The court explained: “Despite the duty to preserve evidence, BPA did not preserve the ignition site within its right of way. When U.S. Forest Service officials arrived at the site on September 13, trees in BPA’s power line corridor had already been moved and cut up. By September 17, 2020, after BPA officials had spoken with Forest Service officials, BPA had moved trees that had appeared to have fallen on the transmission line. By September 20, the ‘general and specific origin areas had been driven through with heavy machinery” and the tree that U.S. Forest Service investigators believed had brought BPA’s transmission line to the ground had been moved.’”
Despite the duty to preserve evidence, BPA did not preserve the ignition site within its right of way.
21st Century Centennial Ins. Co. v. U.S.A., 2026 WL 550319 (D. Ore. Feb. 26, 2026).
Also, BPA hired contractors to “cut down every tree tall enough to hit the transmission line in a 25-foot area outside the normal BPA right-of-way…. regardless of their health or previous fire damage…. The record also supports a finding that BPA had control over the ignition site in its right of way, moved trees at the ignition site, and that its engineering consultant did work in the area while BPA was aware of the Forest Service’s investigation.”
The 21st Century Centennial court found substantial prejudice and willfulness, writing that:
The Non-BPA Parties must now rely on a Forest Service investigation of an ignition site that was neither preserved in its original state nor maintained throughout the investigation. The Non-BPA Parties do not have access to a FARO scan documenting the ignition site because of destruction of the original site and changes to the site after the Forest Service began its investigation.
The court ordered that an adverse inference be taken and awarded attorneys’ fees.
ESI
The request for sanctions related to ESI was addressed under Fed.R.Civ.P. 37(e):
Here, BPA failed to notify its contractors of a litigation hold, resulting in the loss of emails associated with at least one contractor. BPA was aware of its duty to preserve evidence two days after the fire but took its time issuing a litigation hold “within a couple of weeks” of the fire…. BPA’s 30(b)(6) designee did not know which BPA staff received a notice to preserve emails…. Those emails are relevant to the Non-BPA Parties’ claims as BPA relied on its contractors to conduct its vegetation management in the Holiday Farm Fire area. The United States points to no evidence comparable to the lost emails in response to the Non-BPA Parties’ motion.

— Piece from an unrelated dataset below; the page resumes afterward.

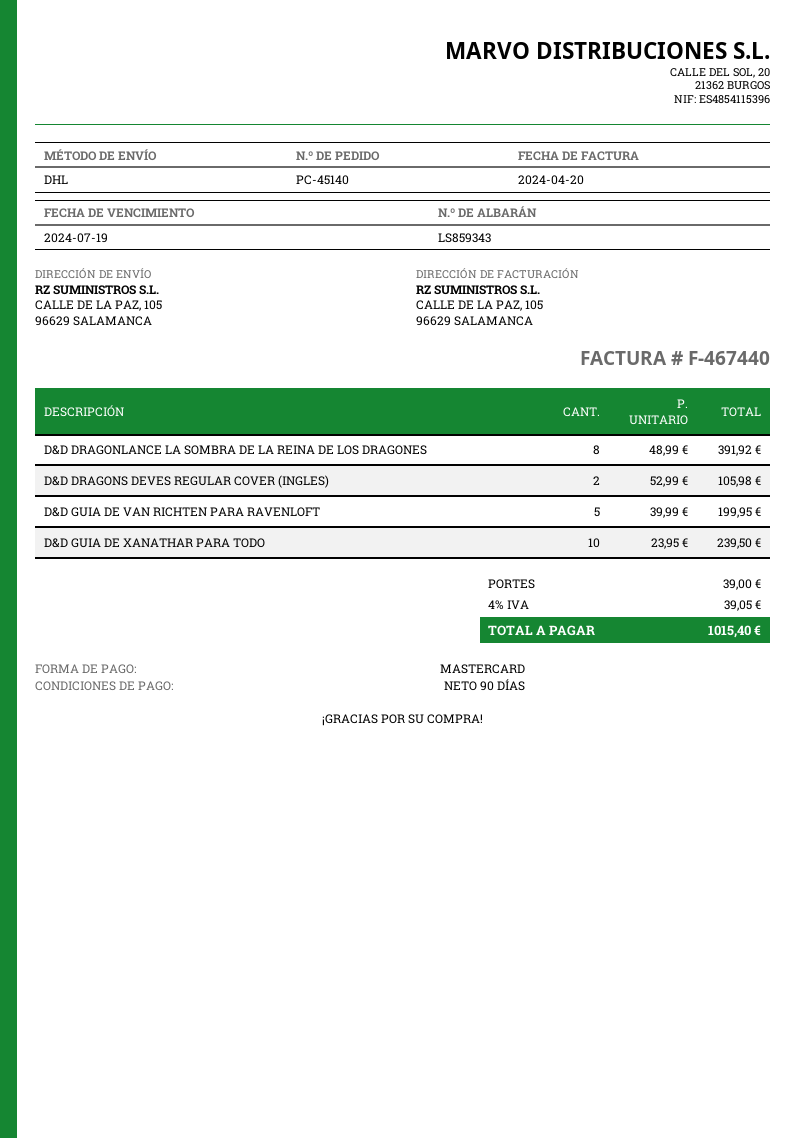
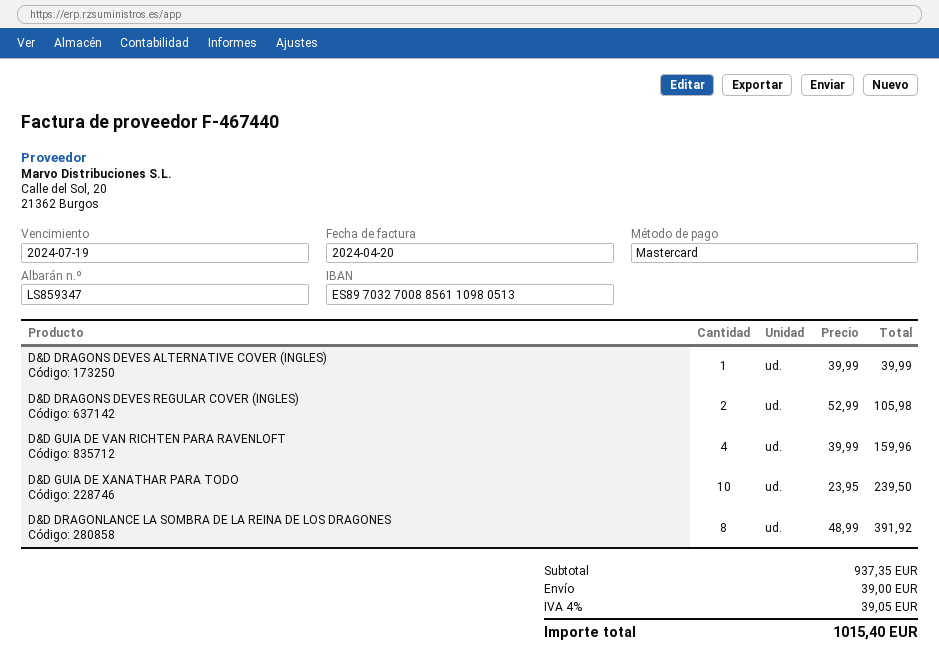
delivery note number: LS859343 -> LS859347
D&D GUIA DE VAN RICHTEN PARA RAVENLOFT: 5 x 39.99 = 199.95 -> 4 x 39.99 = 159.96
D&D DRAGONS DEVES ALTERNATIVE COVER (INGLES): none -> 1 x 39.99 = 39.99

The deponent “offered no explanation for BPA’s failure to notify its contractors or any statement that BPA took actual steps to direct them to preserve evidence.” The 21st Century Centennial court added: “BPA’s 30(b)(6) designee did not know whether BPA issued final preservation guidance to its patrol crews.” It wrote:
BPA offers no explanation for its failures to preserve electronically stored information it knew was relevant to reasonably foreseeable litigation. Its complete failure to offer any explanation, and its general recalcitrance in complying with this Court’s discovery management orders, taken as whole, lead the Court to conclude BPA’s conduct is in bad faith and the spoliation of critical evidence is willful.
This was sufficient to trigger sanctions under Fed.R.Civ.P. 37(e)(2). The court ordered an adverse inference and precluded certain testimony.
The court addressed several other issues, including attorneys’ fees under jurisdictional discovery, waiver of objections because they were untimely, and a 1.8 terabyte document dump.